# Exercise input:
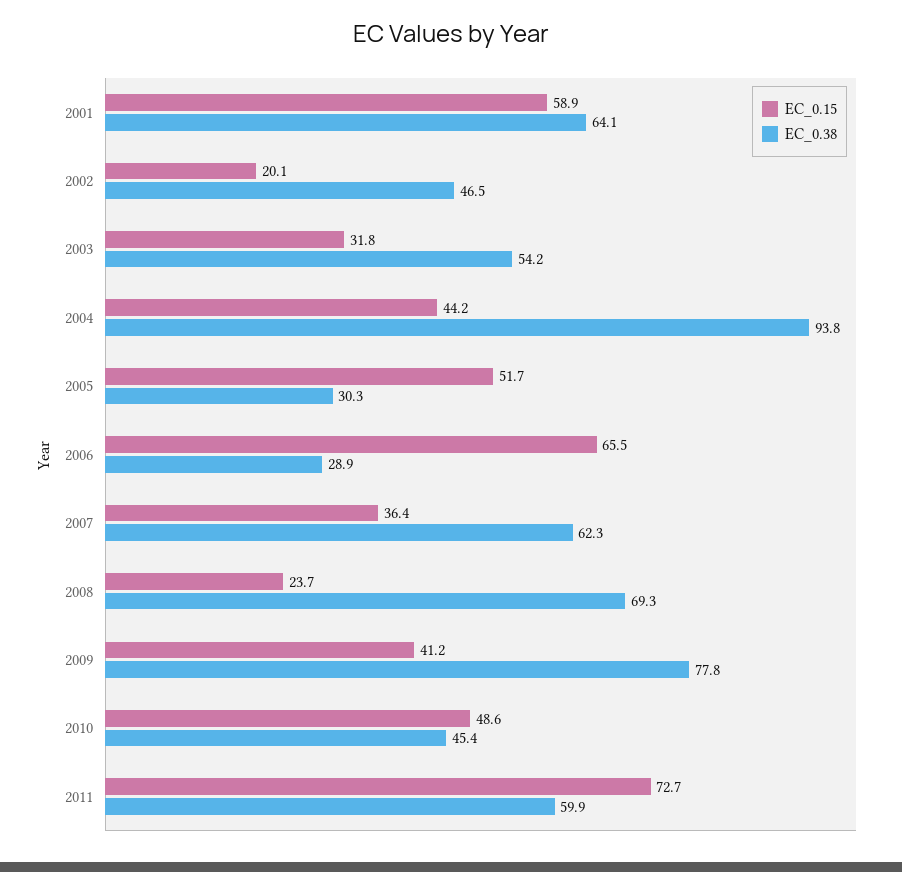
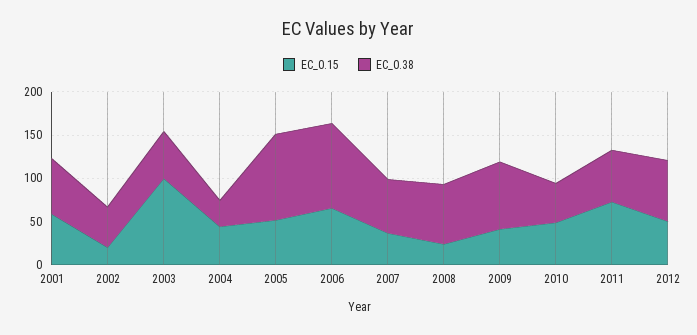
EC_0.15, 2003: 31.8 -> 100
EC_0.38, 2004: 93.8 -> 30
EC_0.38, 2005: 30.3 -> 100
EC_0.38, 2006: 28.9 -> 100
EC_0.15, 2012: none -> 50
EC_0.38, 2012: none -> 70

# Work order:
Reproduce the entries above word for word. Pictures stay out.

# Answer:
EC_0.15, 2003: 31.8 -> 100
EC_0.38, 2004: 93.8 -> 30
EC_0.38, 2005: 30.3 -> 100
EC_0.38, 2006: 28.9 -> 100
EC_0.15, 2012: none -> 50
EC_0.38, 2012: none -> 70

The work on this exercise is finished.